Patients were included in the study if they had a knee MRI obtained at 6 months postoperatively, PASS data at minimum 1 year postoperatively, and minimum 2 year follow-up data available for survival analysis. Of note, routine postoperative MRI are obtained in our ACI patients to evaluate ACI healing. Patients were excluded from the study if they did not have PASS data available (n = 9) or if they did not have minimum 2-year follow-up data available for survival analysis (n = 1).

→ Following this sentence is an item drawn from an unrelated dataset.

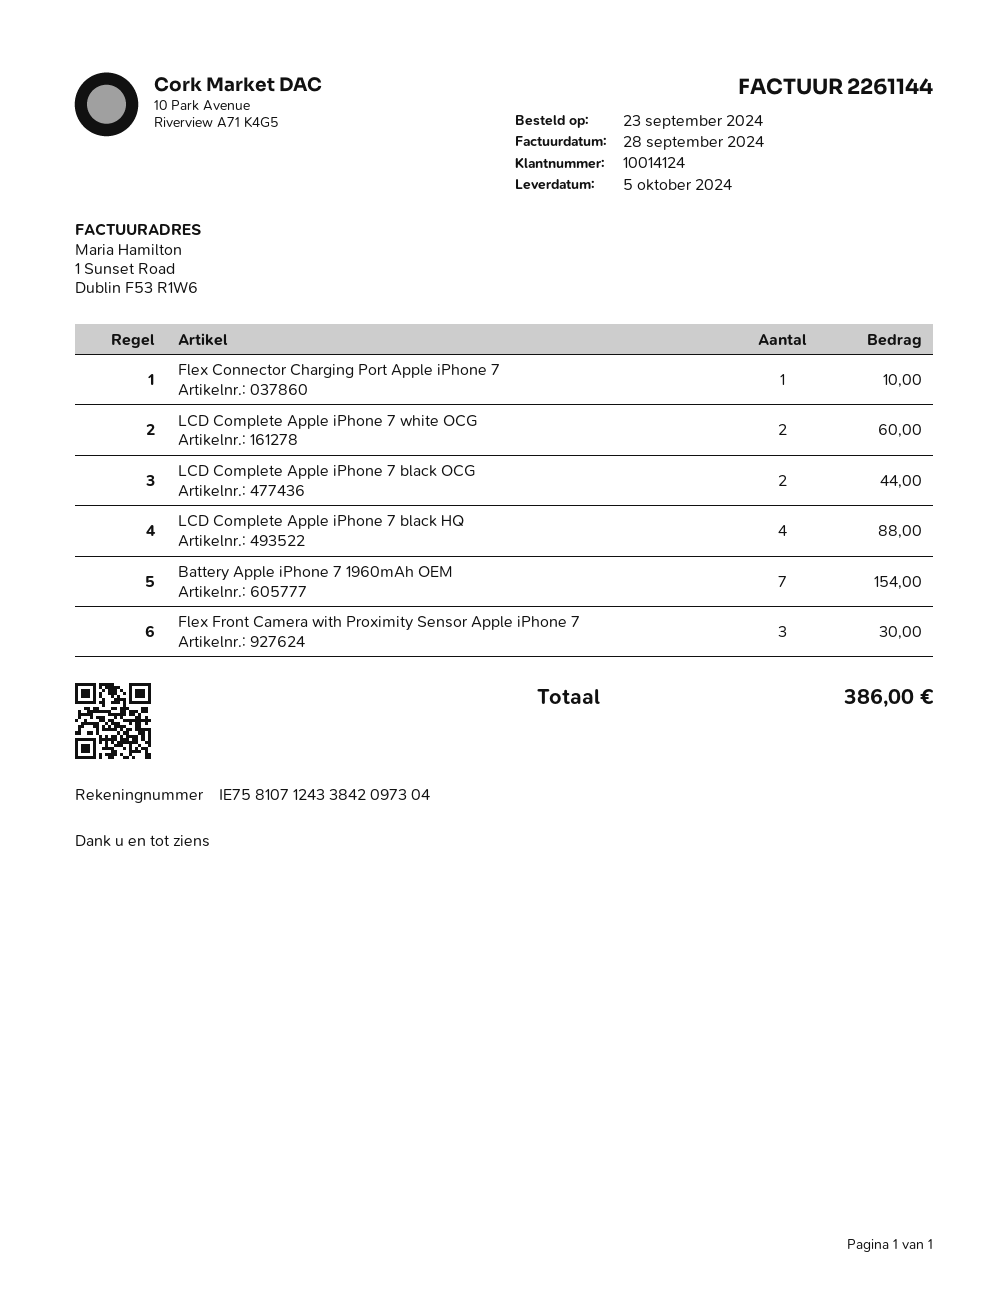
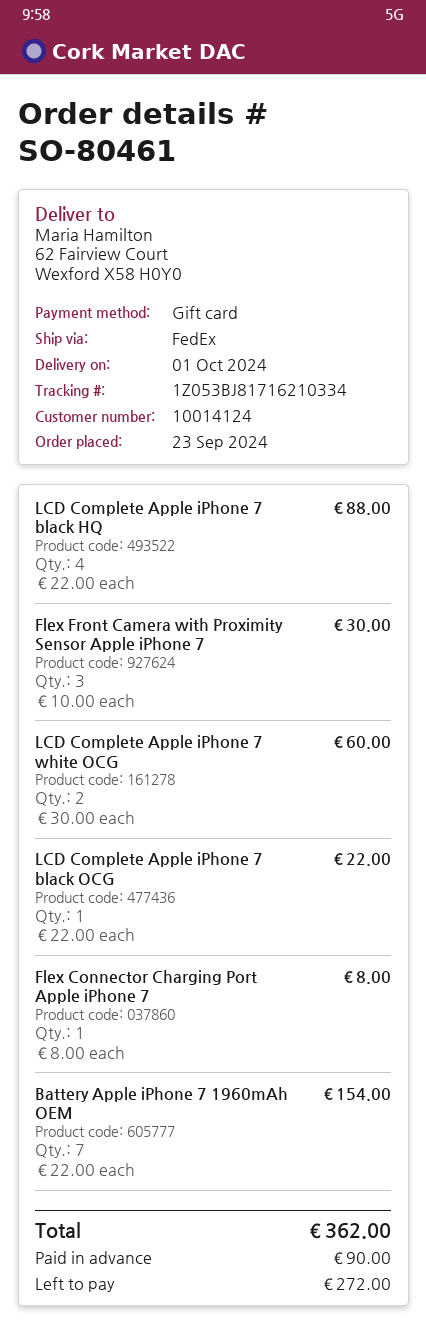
delivery date: 2024-10-05 -> 2024-10-01
Flex Connector Charging Port Apple iPhone 7: 1 for 10.00 -> 1 for 8.00
LCD Complete Apple iPhone 7 black OCG: 2 for 44.00 -> 1 for 22.00
total: 386.00 -> 362.00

Failure of the ACI graft was defined as conversion to patellofemoral joint arthroplasty.

Surgical Technique

Stage 1—MACI biopsy

For the first stage of the procedure, a standard diagnostic arthroscopy is performed, and the chondral lesion size and depth is assessed with an arthroscopic probe. A gauge is used to detach a small piece of cartilage from the intercondylar notch (nonweightbearing area), and a grasper is used to remove the piece of cartilage from the joint. The biopsy tissue is then placed in Vericel (Vericel Corporation; Cambridge, MA) culture medium and sent to Vericel Corporation for culture and graft preparation.

Stage 2—MACI implantation

Approximately 6 weeks following the first stage, the MACI graft is available for implantation. Either a medial or lateral parapatellar approach to the knee is performed, the patella is everted, and the chondral defect is exposed and sized. The chondral defect is debrided to a stable rim with a curette. The MACI graft is placed in the defect with fibrin glue placed under and around MACI graft. If the graft is determined to be unstable after the knee is cycled through flexion and extension, interrupted 6-0 Vicryl sutures are placed at the periphery of the MACI graft to secure the graft to the adjacent healthy cartilage.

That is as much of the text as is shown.